NEW MATERIAL: Did music for another Gospel song, this one by a Regina Michelle, whom I ran across on the Muse’s Muse writers’ site. The song is overtly religious, but was okay to work with—it comes across like one of the old Holy Roller “shouters,” and was a lot of fun to do. And she said she used to be a singer; maybe she can sing it if I send her just the music. At this point, she has a draft, with me singing, which she said she liked (and reportedly posted on her MySpace page).

And I have another song of mine I’m working on, too. Madonna’s announcement recently that she was adopting an African baby (because it was “trendy”) prompted the question, “But what about all the poor Roumanian vampire babies?” Those poor unfortunates will at least get a song, exhorting people to adopt them, too. It might be a good Norwegian Black/Death Metal tune, because of the vampire theme, but I think it’ll be folk-rock instead—I hear that Southern Pigfish singer’s Dylan voice singing this. I guess Southern Pigfish will finally get their Soundclick page (I did promise I’d do that once I’d written them three songs)—maybe a MySpace page, too (I’ll need more photos for a good MySpace presence, though.)

So just a little good news. Besides getting the Harvest Festival gig, somebody I applied for a job with complimented me on my city-manager qualifications (of course, they haven’t hired me yet); somebody in the audience at the Friday Night Group complimented me on my singing (with my voice?); even had a minister say he liked my album (and that’s the one with “Bungee Jumpin’ Jesus” and “Can I Have Your Car When the Rapture Comes?”).

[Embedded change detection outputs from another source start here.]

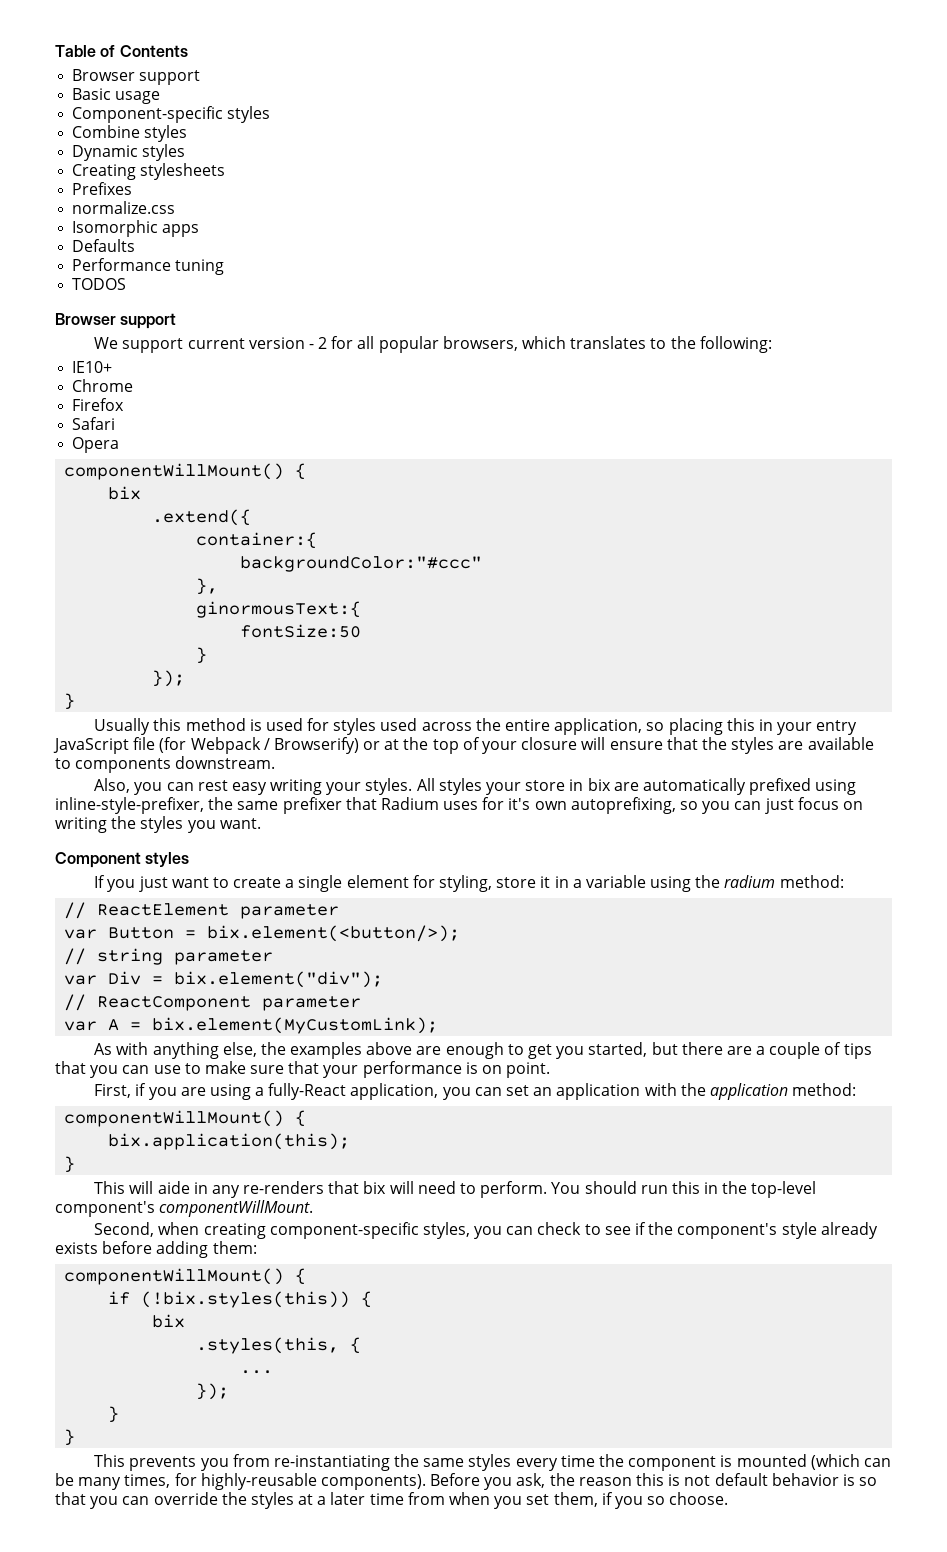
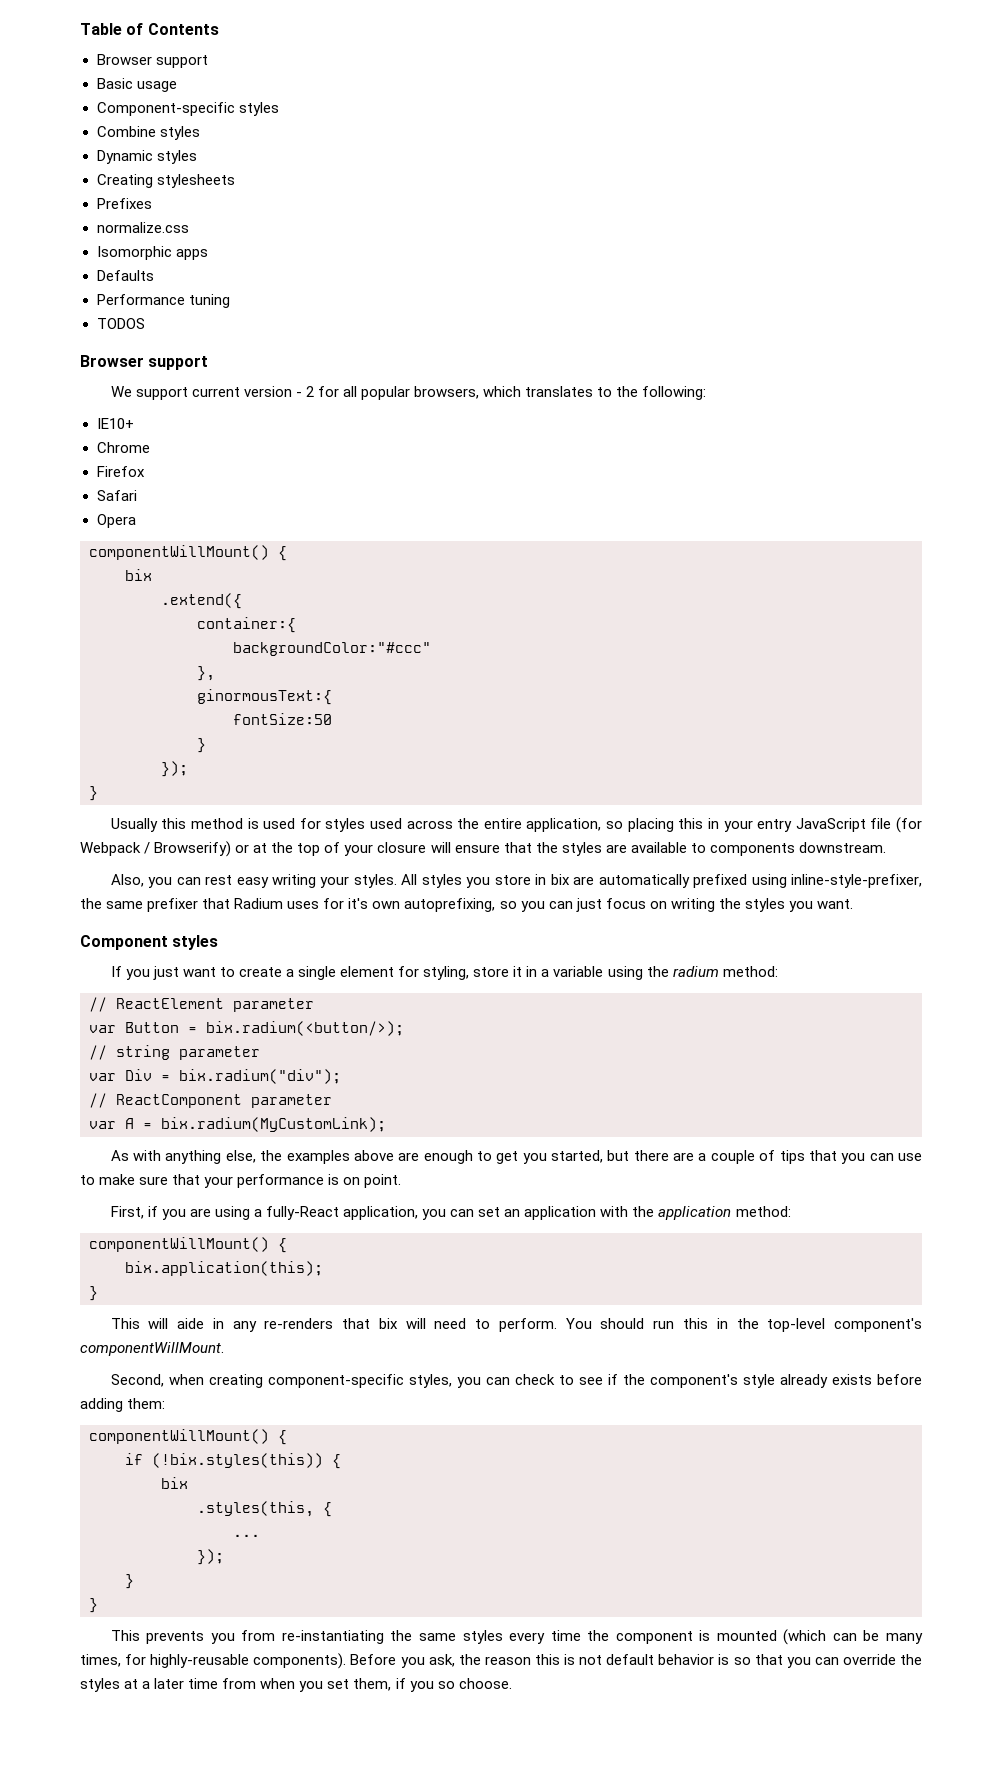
[485,782,521,795] your -> [466,877,491,888] you
[207,925,461,942] bix.element(<button/>); -> [206,1021,404,1036] bix.radium(<button/>);
[174,971,384,988] bix.element("div"); -> [179,1069,341,1084] bix.radium("div");
[152,1017,439,1034] bix.element(MyCustomLink); -> [161,1117,386,1132] bix.radium(MyCustomLink);

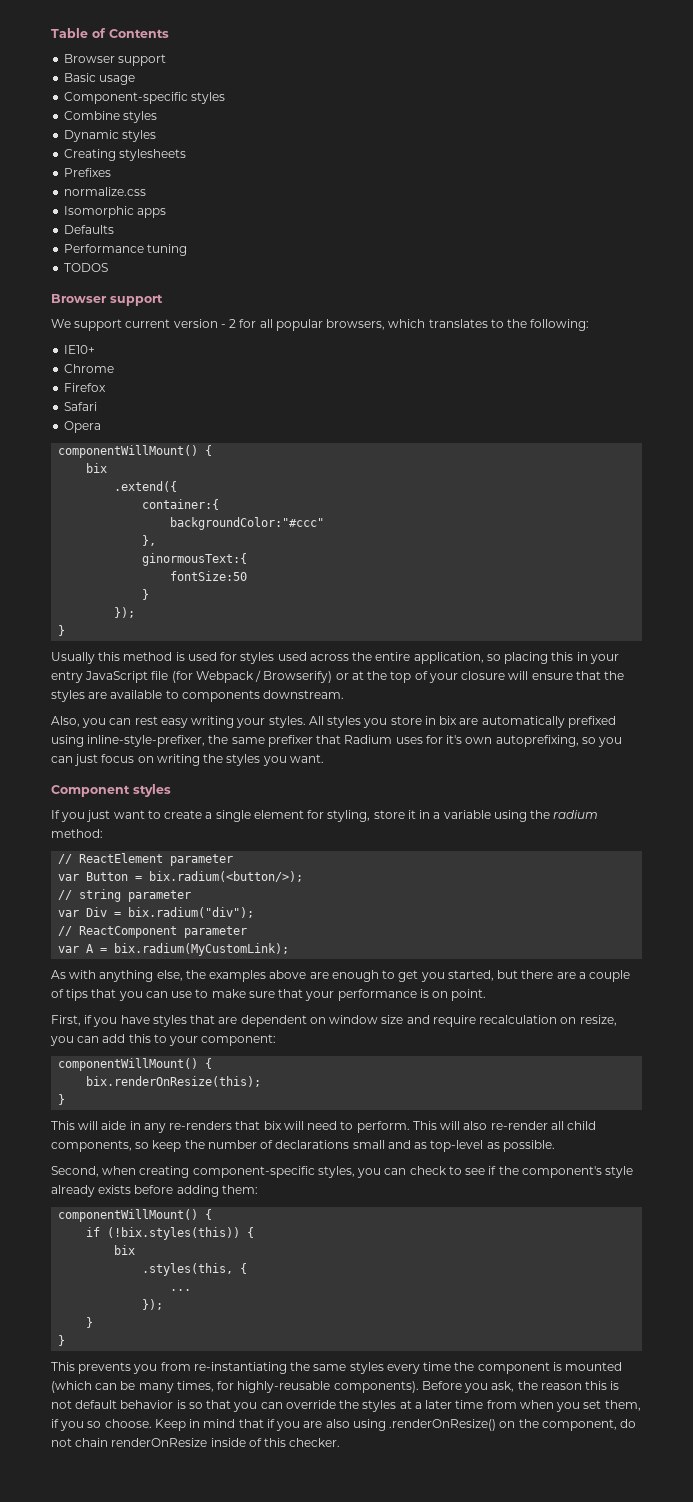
[189,1206,791,1220] [89,1237,287,1253] [125,1261,323,1276] are using a fully-React application, you can set an application with the application method: // componentWillMount() { // bix.application(this); -> [120,1015,617,1027] [50,1034,277,1046] [58,1058,213,1071] [86,1076,262,1087] have styles that are dependent on window size and require recalculation on resize, you can add this to your component: // componentWillMount() { // bix.renderOnResize(this);
[565,1318,923,1332] [80,1342,224,1356] You should run this in the top-level component's componentWillMount. -> [412,1121,597,1130] [51,1140,555,1152] This will also re-render all child components, so keep the number of declarations small and as top-level as possible.
(512, 1683) none -> [154,1419,637,1431] [51,1438,341,1447] Keep in mind that if you are also using .renderOnResize() on the component, do not chain renderOnResize inside of this checker.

That’s probably enough “uppers” at one time—if I were too unstressed, it’d affect my ability as a writer, and I wouldn’t want that.

Not a lot of feedback on the publishing co-operative idea, so maybe it’s not worth pursuing. What I should do instead is simply form my own publishing company, document the process well, and then just tell everybody, “Guys, you can do this, too.” WHO does it is unimportant. What’s important is that there be a way to get creativity to market apart from the stranglehold of the commerial music industry, and that people are aware of it so they can take advantage of it. The answer to the first question is “Yes, there is,” and the answer to the second is “I’m working on it.”